Accommodation of people’s most familiar languages is moreover a consideration of primary importance for any effort to use ICT? for development. This should be of no surprise, as education and communication in the first languages in general is easier for people than in languages they acquire later. Also, on a community or societal level, first languages are considered an indispensable and central aspect of social and cultural systems.2

However, ICT? has been introduced to Africa and Arabic-speaking regions in English, French, and in some countries south of the Sahara, Portuguese and Spanish – the same languages of European origin that were used in colonisation of these regions, which have served as official languages since their independence (especially south of the Sahara), and which also serve as what will be referred to here as "European (or Europhone) languages of wider communication" (ELWCs).3 One problem with reliance on ELWCs is that a large majority of people on the continent either do not speak these languages or do not speak them well.4

At the same time the sheer number and diversity of languages on the continent – over 2000 languages according to Ethnologue (Gordon, ed., 2005), which represents about a third of all living languages in the world – poses a challenge for localisation efforts and indeed educational programs that would support them. The fact that many of what are counted as separate languages also fall into clusters of very closely related and interintelligible tongues shows that Africa’s linguistic complexity has many dimensions.

Initiatives aiming to expand the use of ICT? in Africa for development, education, or other purposes are beginning to recognise the necessity of responding to these sociolinguistic realities. Such efforts are benefiting also from advances in internationalisation of the technology, from greater use of Unicode (ISO-10646)5 for handling diverse scripts and extended characters, to availability of utilities for creation of keyboard layouts, etc.

However, there are still a number of hurdles. Some are technical, relating for instance to use of extended character sets and Unicode on older computer systems and European keyboards. Some hurdles relate to economic factors such as cost for translation of content. Others are social, relating to education levels, and there are also sometimes negative attitudes towards African languages among foreign development and education experts and even native language speakers.6 Also, there are countries in which government language and education policies disfavour African languages, which in turn has an impact on ICT? usage.
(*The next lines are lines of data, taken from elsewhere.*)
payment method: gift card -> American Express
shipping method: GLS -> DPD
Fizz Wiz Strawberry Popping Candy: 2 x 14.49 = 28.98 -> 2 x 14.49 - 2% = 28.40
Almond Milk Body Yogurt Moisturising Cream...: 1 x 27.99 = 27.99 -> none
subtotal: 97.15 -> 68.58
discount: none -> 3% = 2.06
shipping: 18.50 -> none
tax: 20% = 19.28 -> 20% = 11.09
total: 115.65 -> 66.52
In any event, the use of ICT? in Africa's indigenous languages should not be seen merely as a compensation for people lacking knowledge of ELWCs, let alone as a second-best or interim solution for such people until the rate of knowledge of ELWCs is greater.7 It is also a question of fairness in access, a long-term practical issue (since it is hard to imagine that Africans any more than the populations of any other region will universally be as comfortable or efficient using ELWCs in ICT? to the exclusion of their first languages) and a solution that opens up new possibilities for more effective use of the technology by even the most highly educated, thus complementing and expanding upon the potentials offered by use of applications in ELWCs.

2.2 What is localisation?

The term "localisation" is used in various contexts relating to ICT?, but the definitions revolve around the adaptation of user interfaces and digital information to the local modes of communication, culture and standards. Daniel Yacob? (2004) offers a broad interpretation that defines the object of localisation: "the transfer of cultural consciousness into a computer system, making the computer a natural extension of the society it serves."

"Localisation" is a concern that was arguably inherent or latent in computer technology itself from its very beginning. In other words, it was inevitable that computing would eventually enable the handling of human language and that questions would then arise about choice of languages and that use of additional ones would be raised by users who come from diverse linguistic backgrounds. Then, as computers became able to more readily convey images, sounds, and styles of presentation, issues of cultural appropriateness would naturally follow.

In practice, localisation is both a technical set of approaches and techniques for adapting software and content to particular languages and cultures, and also, more broadly, an enterprise activity that incorporates those technical dimensions, planning, linguistic information, and the organisation necessary to make it happen. Altogether localisation aims at facilitating use of target languages in ICT? and can further be understood as an active component of wider efforts to adapt science and technology to diverse societies and cultures.

Localisation as a technical concern

Computer systems, and ICT? in general, involve two levels of consideration: hardware and bits (binary encoding). Together these define the technical possibilities for localisation.

At its simplest, the hardware side of ICT? can be understood as involving devices and connections. The devices – computers but also increasingly powerful handheld devices – can operate independently for certain purposes including storage and manipulation of data, like text, spreadsheets, and other files. They also can connect to a network that links to other devices – the internet – for retrieval and exchange of information (email, webpages, streaming media). Localisation relates to both of these aspects (independent and networked).

In order for the user to make use of the technology, the bits in which information at the most basic level is encoded and manipulated, and the soft tools for facilitating that are written, are organised in forms that permit interface with the hardware and network, and storage and transmission of information. In other words there are two aspects: interface (accessing and using the technology) and information content (documents, data, etc.)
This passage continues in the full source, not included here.